-- Opening Marker --

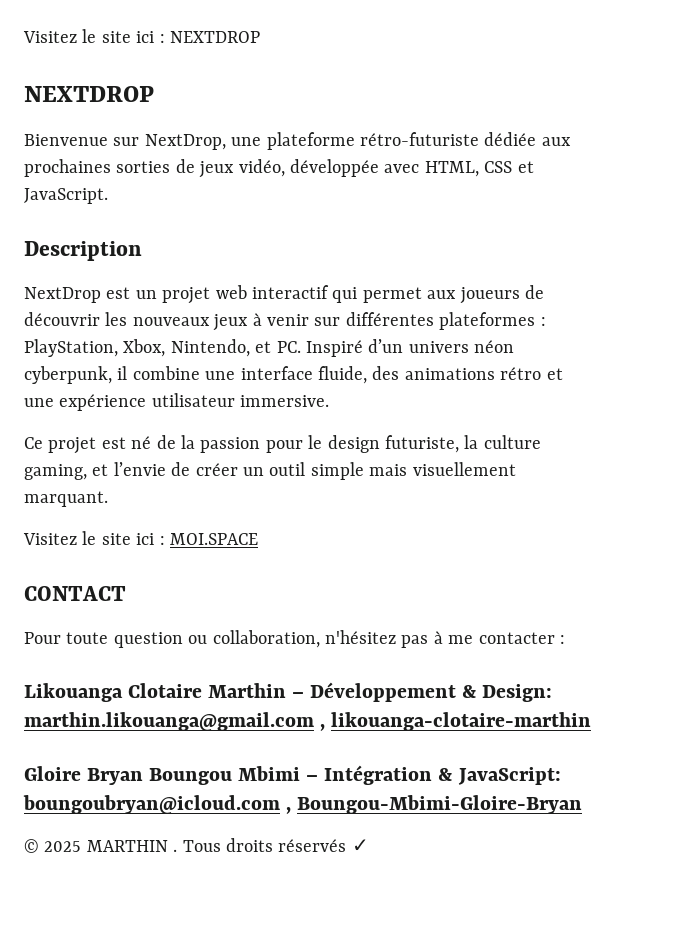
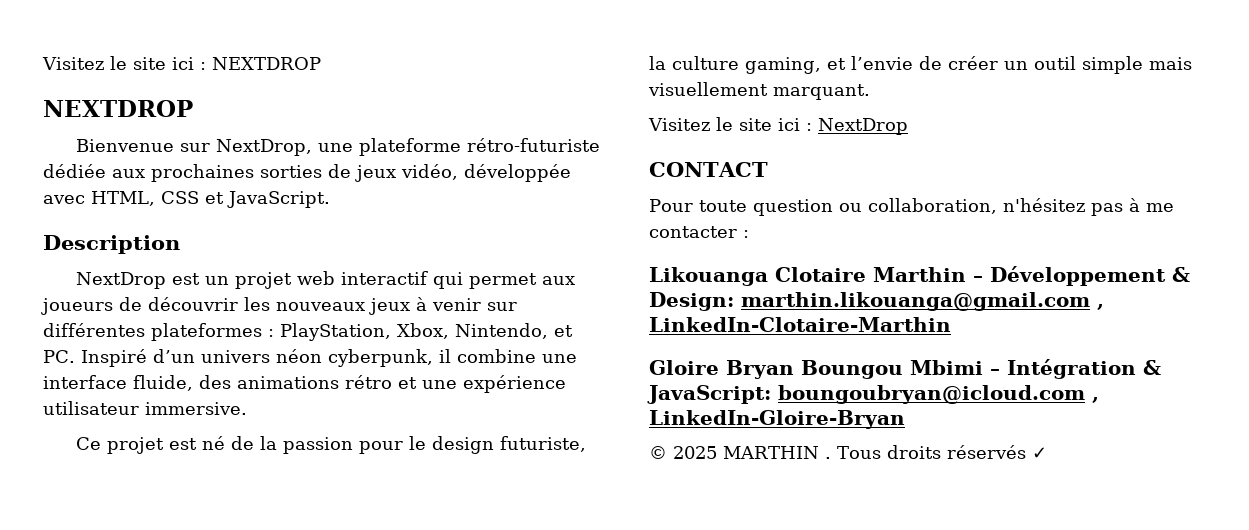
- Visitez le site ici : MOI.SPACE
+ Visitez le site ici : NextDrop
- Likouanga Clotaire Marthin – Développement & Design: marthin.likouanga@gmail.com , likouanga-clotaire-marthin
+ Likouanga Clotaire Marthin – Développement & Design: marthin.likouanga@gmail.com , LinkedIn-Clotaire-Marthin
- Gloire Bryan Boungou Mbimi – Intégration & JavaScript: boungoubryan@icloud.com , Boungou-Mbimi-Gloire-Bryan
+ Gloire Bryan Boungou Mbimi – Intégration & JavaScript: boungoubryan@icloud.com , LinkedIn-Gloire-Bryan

-- Closing Marker --

> [WHAT TO PRODUCE] Starting with the line that holds "ici : NextDrop", copy every line through the end of the data above. Reproduce them exactly, with no other material.

> [OUTPUT FOR THIS TASK]
+ Visitez le site ici : NextDrop
- Likouanga Clotaire Marthin – Développement & Design: marthin.likouanga@gmail.com , likouanga-clotaire-marthin
+ Likouanga Clotaire Marthin – Développement & Design: marthin.likouanga@gmail.com , LinkedIn-Clotaire-Marthin
- Gloire Bryan Boungou Mbimi – Intégration & JavaScript: boungoubryan@icloud.com , Boungou-Mbimi-Gloire-Bryan
+ Gloire Bryan Boungou Mbimi – Intégration & JavaScript: boungoubryan@icloud.com , LinkedIn-Gloire-Bryan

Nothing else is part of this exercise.